Diagnosis, Effort, and Capability

My six-year old daughter was moving nicely through her 7-minute piano practice session the other day when we opened up the music to a piece called Toy Soldiers. This piece breaks new ground for her by having not one but two Gs in it (up until that point she’d only played between the A and F around Middle C).

She instantly burst into tears, poor thing. “It’s too hard, I can’t do it!”

Needless to say she absolutely can do it, and did do it almost immediately after she calmed down. But even after that, this piece is still resolutely in the “too hard” category in her mind.

It’s more obvious when it’s a six-year-old who’s decided she can’t play a G, but we all do this: decide that we have some sort of limitation of our own capability when really what we’ve gotten wrong is the diagnosis.

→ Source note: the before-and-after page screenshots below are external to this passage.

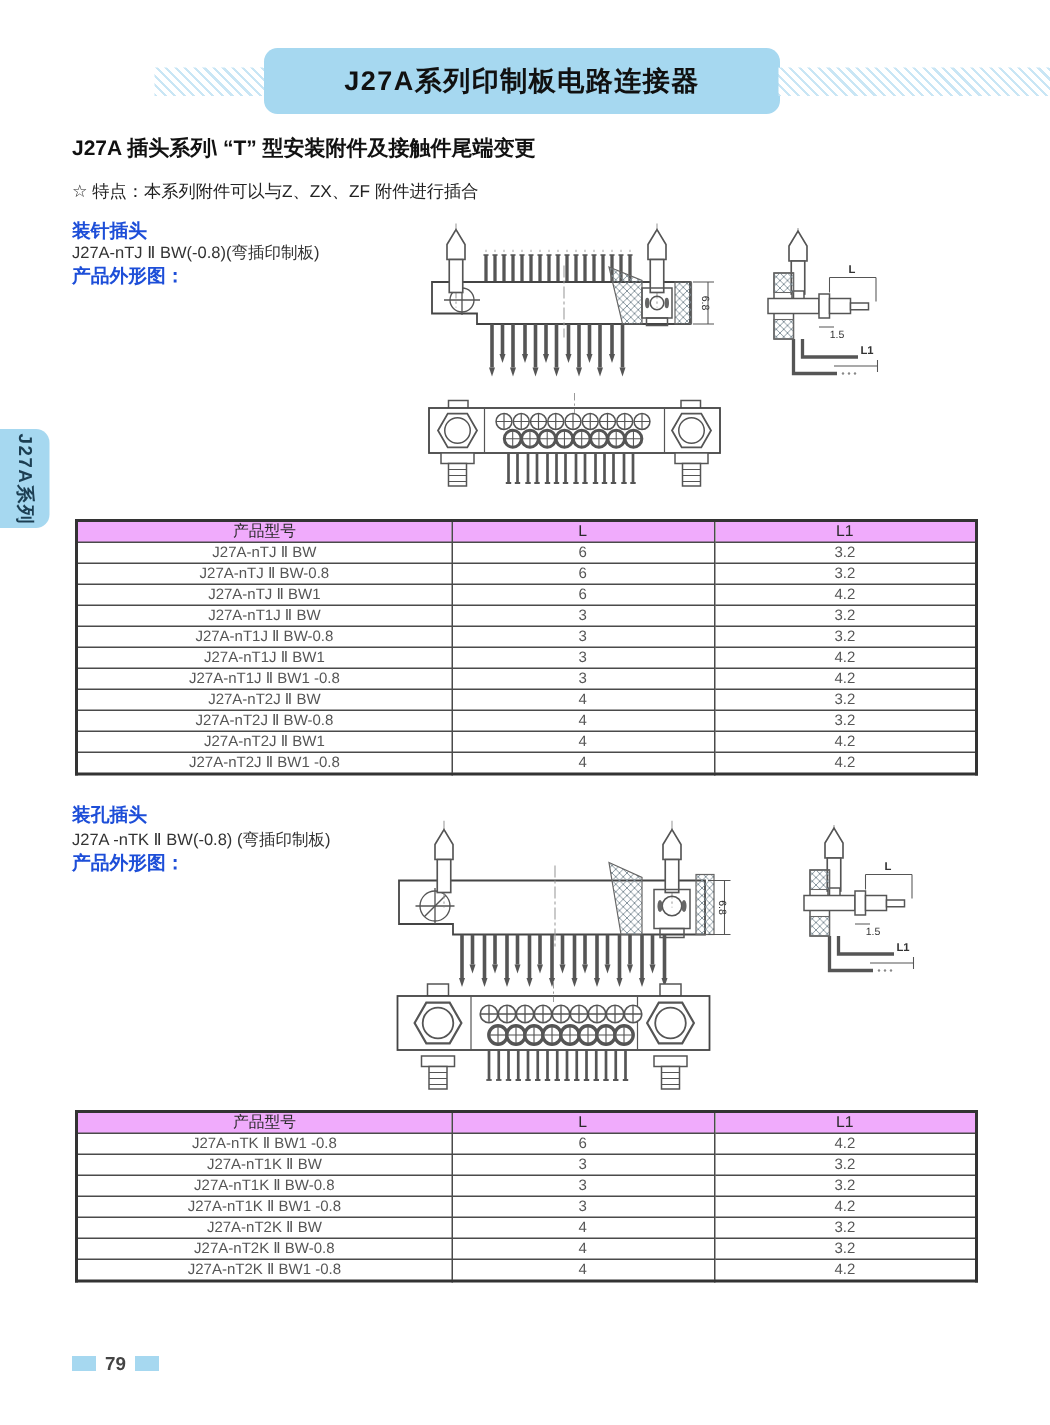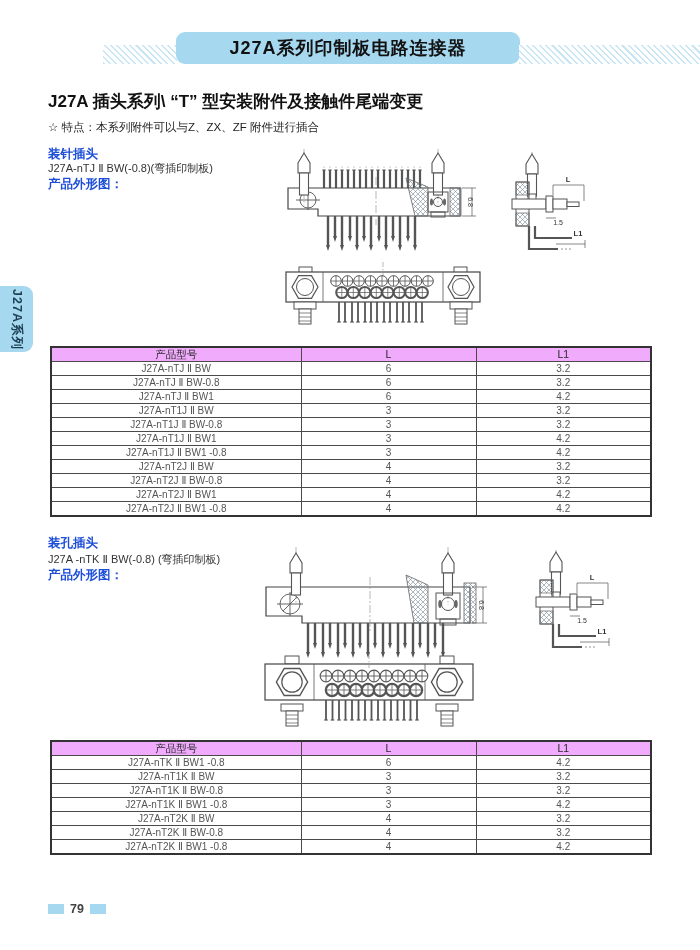--- a/index.html
+++ b/index.html
@@ -11,7 +11,7 @@
   .abs{position:absolute;}
   
   .banner{
-    left:176px;top:32px;width:344px;height:32px;background:#a6d8f0;
+    left:176px;top:32px;width:344px;height:44px;background:#a6d8f0;
     border-radius:9px;display:flex;align-items:center;justify-content:center;
     font-size:18px;font-weight:bold;color:#111;letter-spacing:1px;
   }

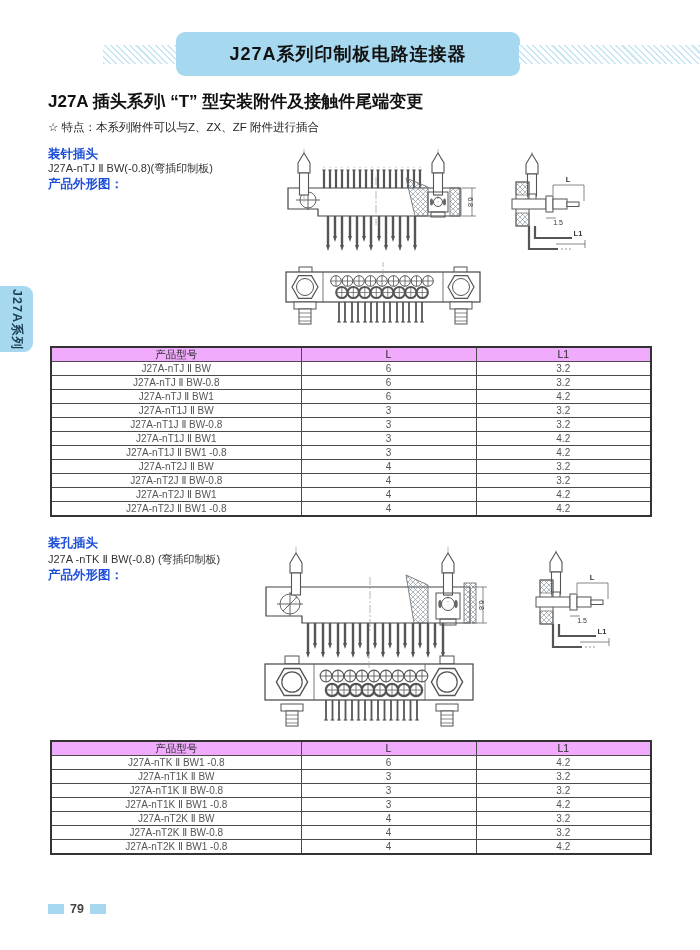--- a/index.html
+++ b/index.html
@@ -22,7 +22,7 @@
   .stripes.left{left:103px;width:74px;}
   .stripes.right{left:519px;width:181px;}
   
-  .section-title{left:48px;top:90px;font-size:17px;font-weight:bold;color:#111;}
+  .section-title{left:48px;top:90px;font-size:14px;font-weight:bold;color:#111;}
   .feature{left:48px;top:120px;font-size:11.5px;color:#222;}
   .sub-heading{font-weight:bold;font-size:12.5px;color:#1d4ed8;}
   .model-line{font-size:11px;color:#333;}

Diagnosis of how big the problem is.

Diagnosis of what it will take to overcome it.

And most of all, mis-diagnosis of the fact that what’s keeping us from doing it is the decision that we can’t do it.

Diagnosis is our fundamental leverage point, on problems big and small. It’s the step we rush through too quickly when we think we have the solution, the step we get wrong when we’re comfortable with the way things are, and the step that is the beginning of the breakthrough when we allow ourselves the space to see clearly.

After good diagnosis comes effort, and it’s true that that bit can be hard: sustained effort, emotional effort, these things require both commitment and endurance.

But capability? The actual lack of capacity to do something? That is almost never the real problem.